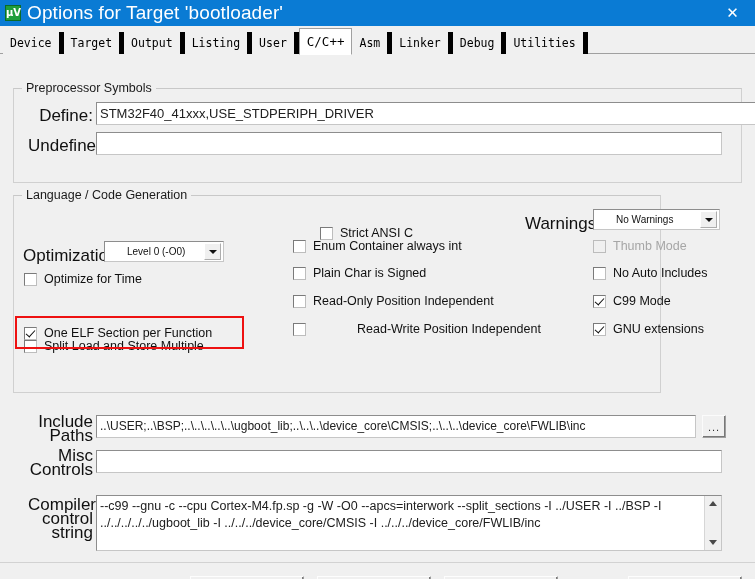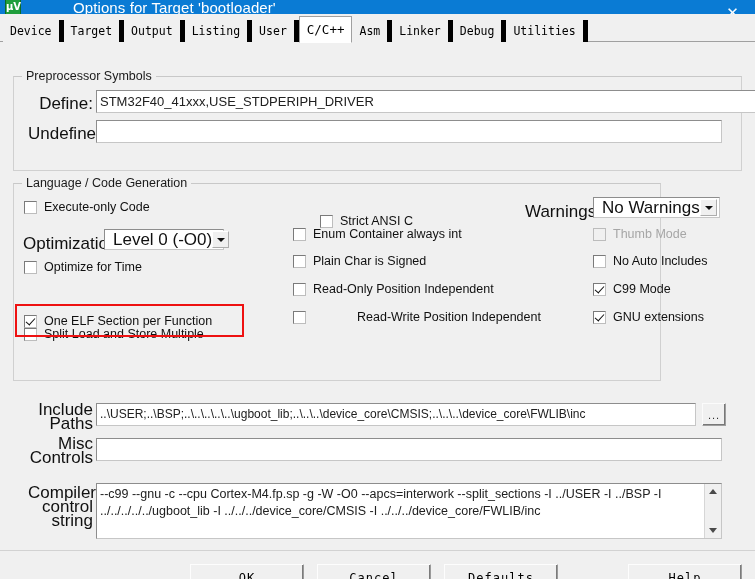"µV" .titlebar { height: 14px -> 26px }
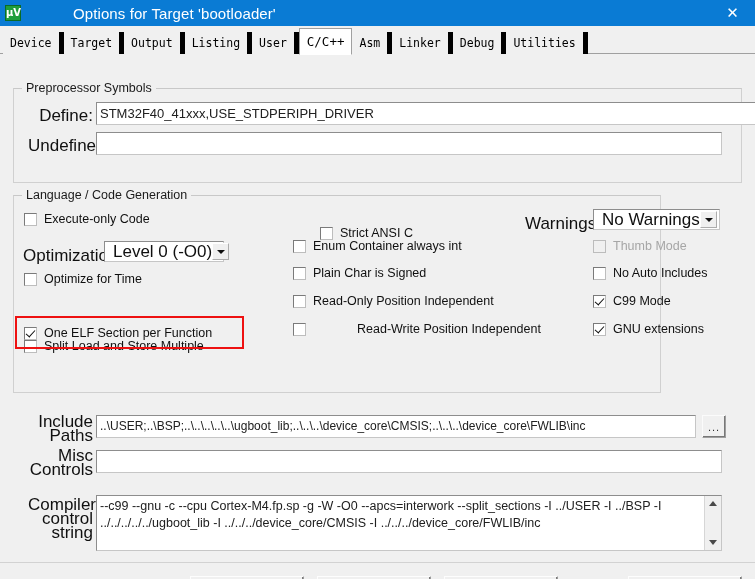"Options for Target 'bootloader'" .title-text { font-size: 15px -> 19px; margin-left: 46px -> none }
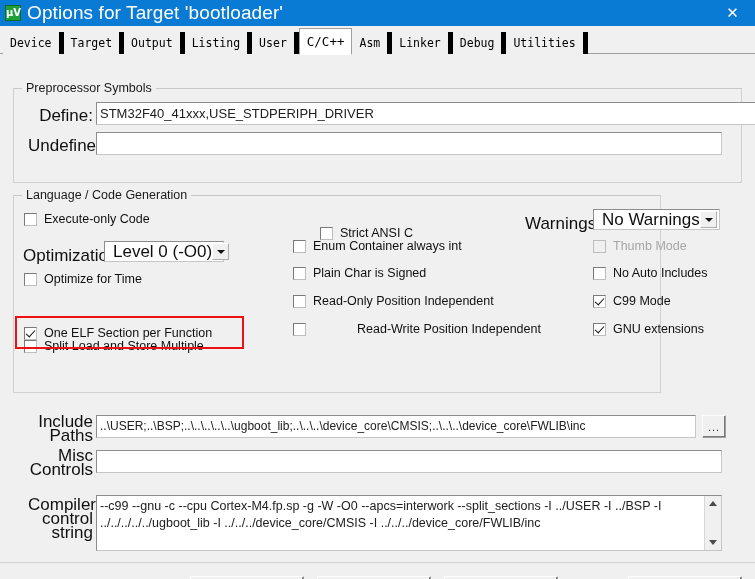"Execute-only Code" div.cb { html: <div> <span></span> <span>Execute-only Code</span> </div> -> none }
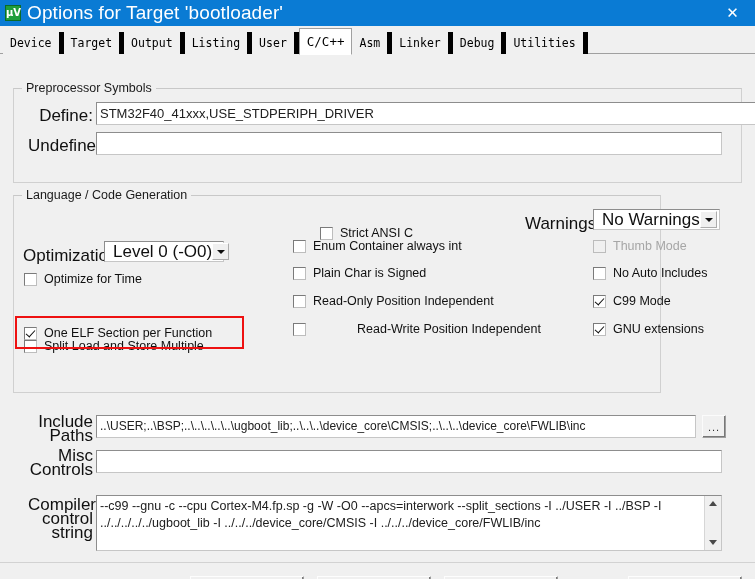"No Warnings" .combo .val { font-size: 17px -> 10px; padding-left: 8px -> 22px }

_ _ _ _

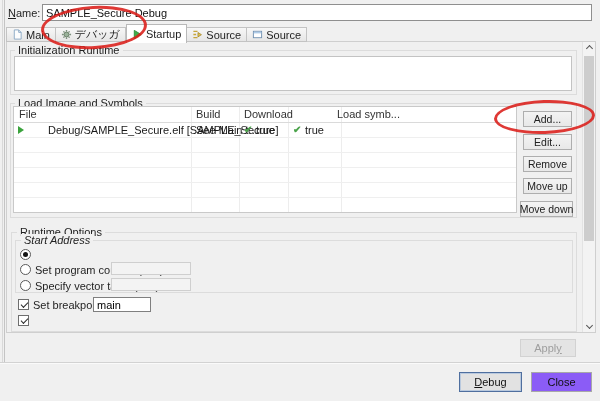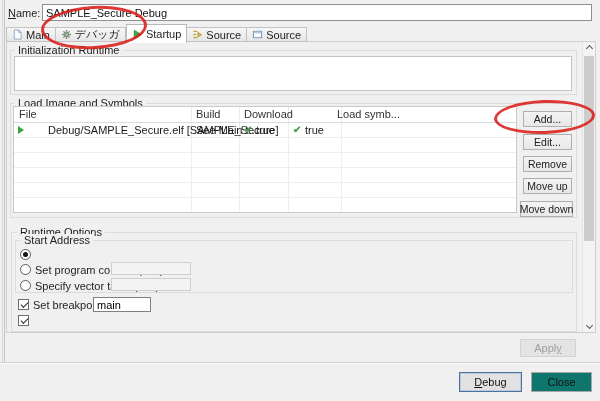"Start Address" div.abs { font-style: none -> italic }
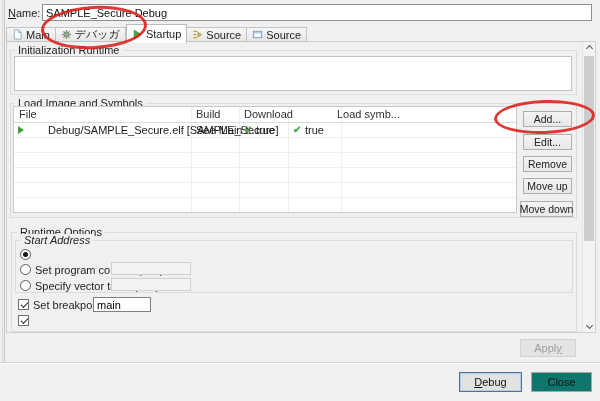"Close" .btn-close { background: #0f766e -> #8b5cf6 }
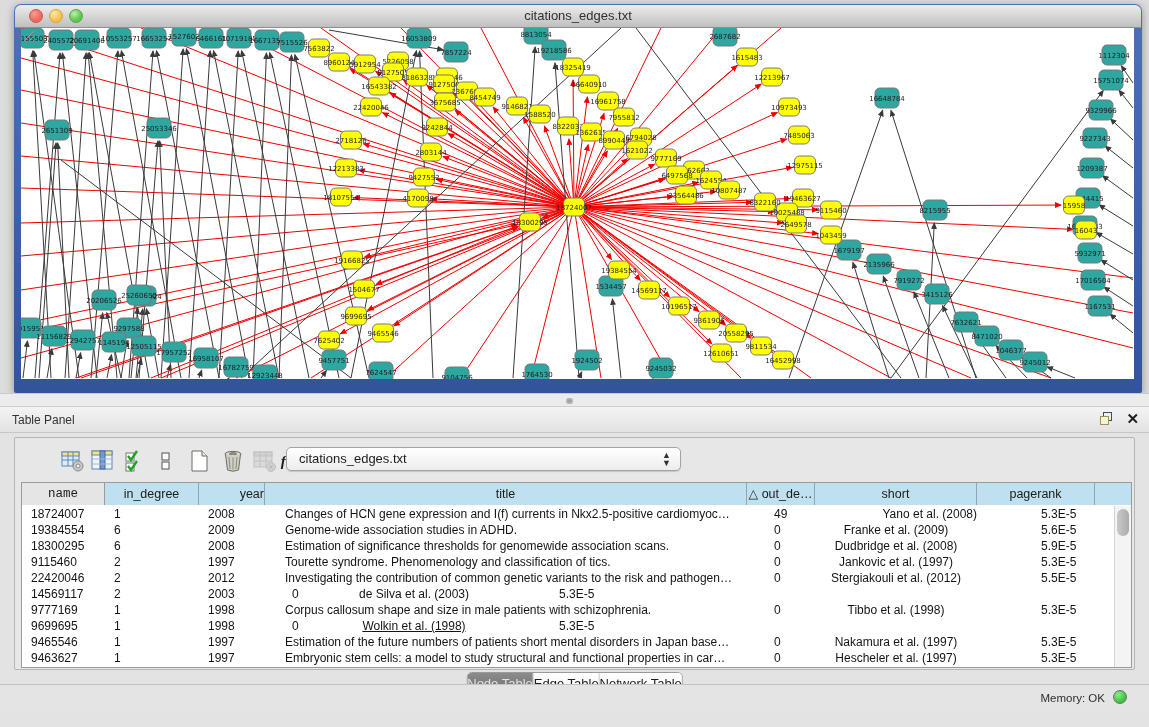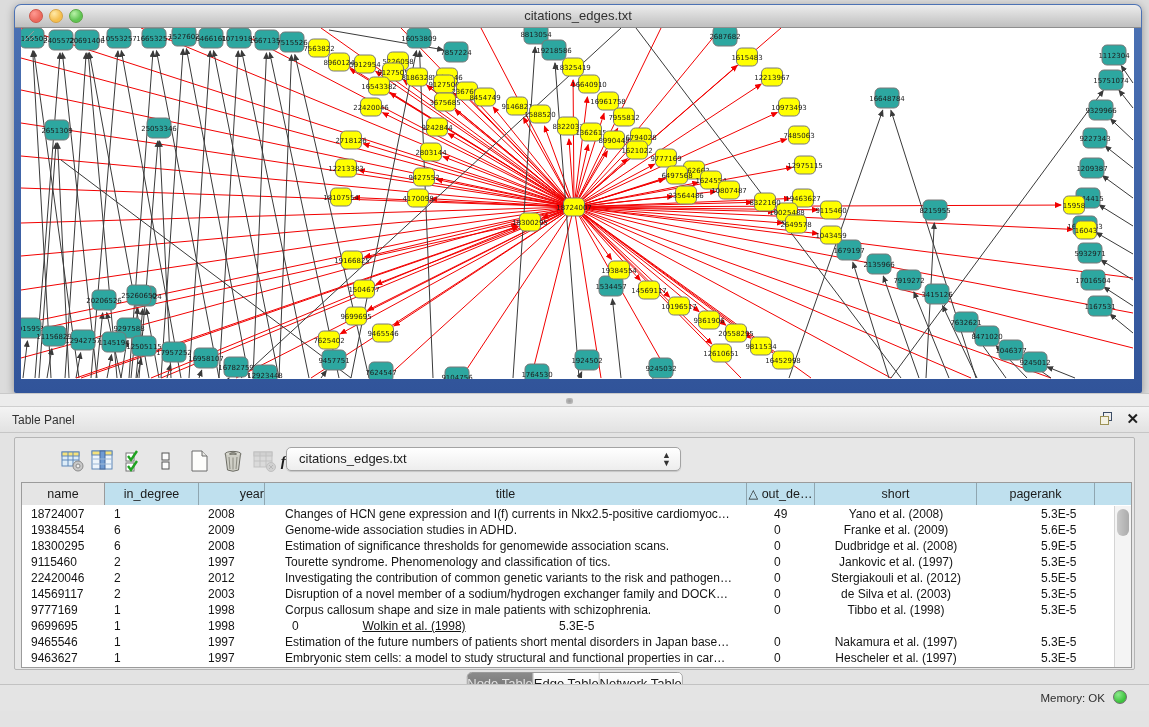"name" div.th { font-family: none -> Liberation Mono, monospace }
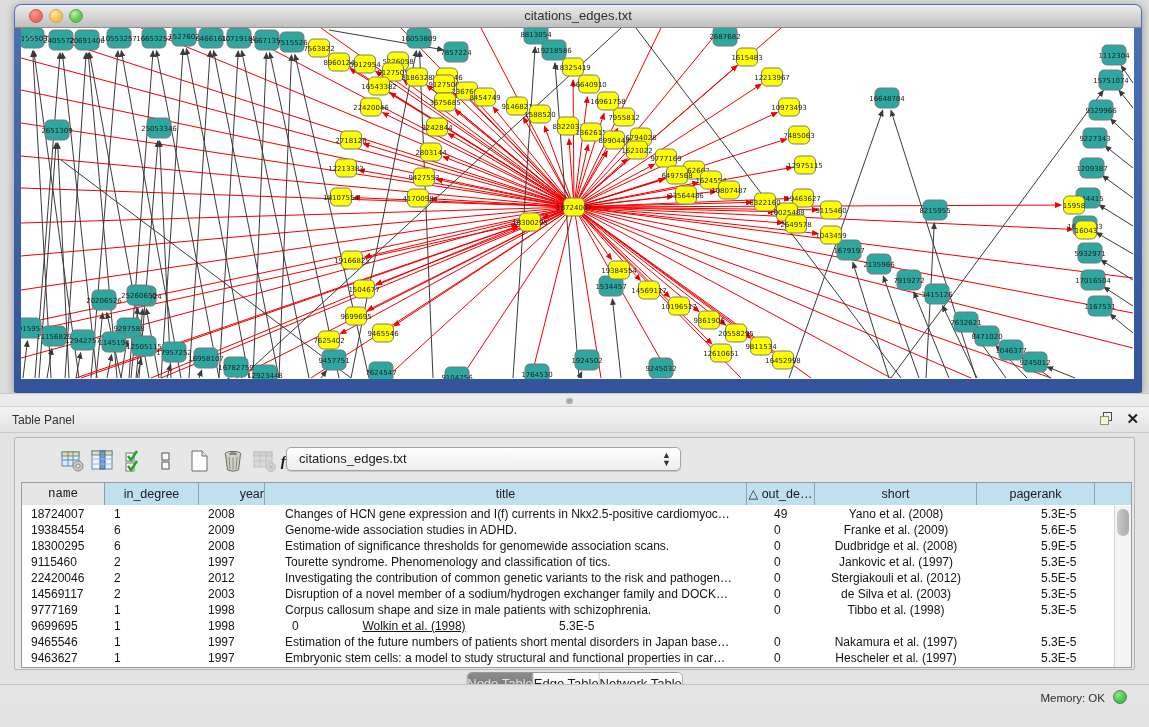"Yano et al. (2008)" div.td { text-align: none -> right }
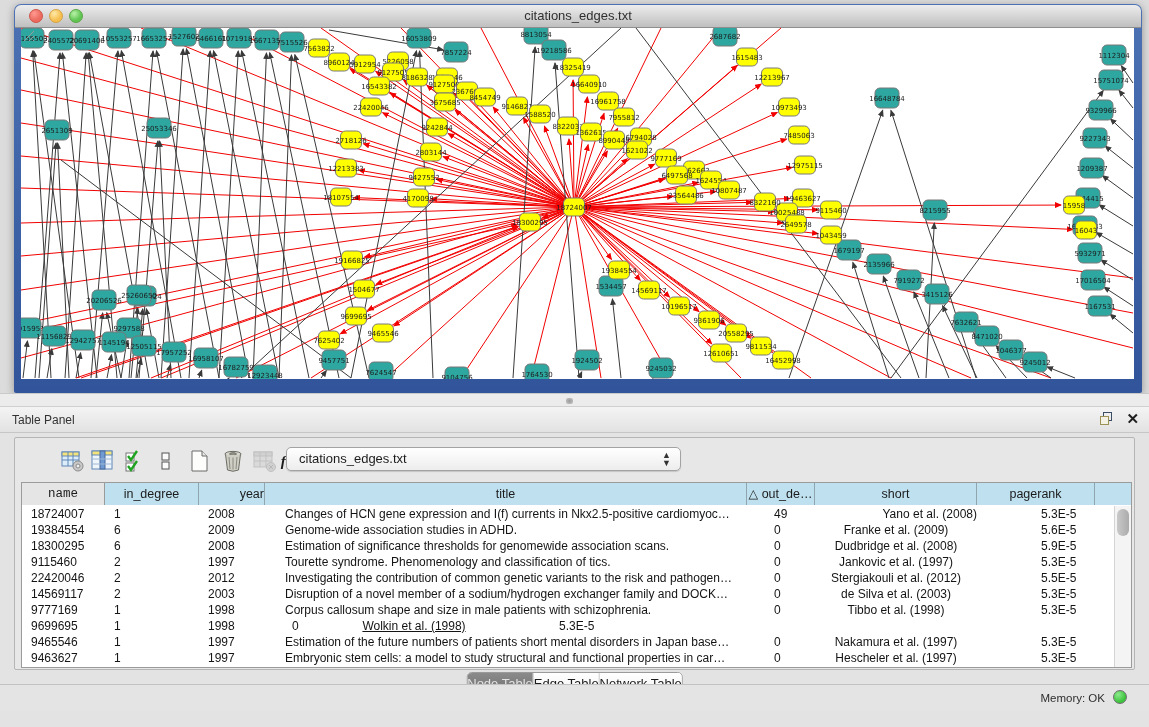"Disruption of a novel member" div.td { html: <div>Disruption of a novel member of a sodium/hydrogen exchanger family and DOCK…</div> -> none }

_ _ _ _

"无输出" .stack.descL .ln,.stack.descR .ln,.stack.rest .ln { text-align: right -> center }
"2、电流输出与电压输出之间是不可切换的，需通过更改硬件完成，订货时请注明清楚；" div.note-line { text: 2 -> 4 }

_ _ _ _

> Task brief
With the pictures omitted, restate word for word the lines above from the line that has "font-family: none ->" up to and including the line that has "html: <div>Disruption of", and no other lines.

> Reply
"name" div.th { font-family: none -> Liberation Mono, monospace }
"Yano et al. (2008)" div.td { text-align: none -> right }
"Disruption of a novel member" div.td { html: <div>Disruption of a novel member of a sodium/hydrogen exchanger family and DOCK…</div> -> none }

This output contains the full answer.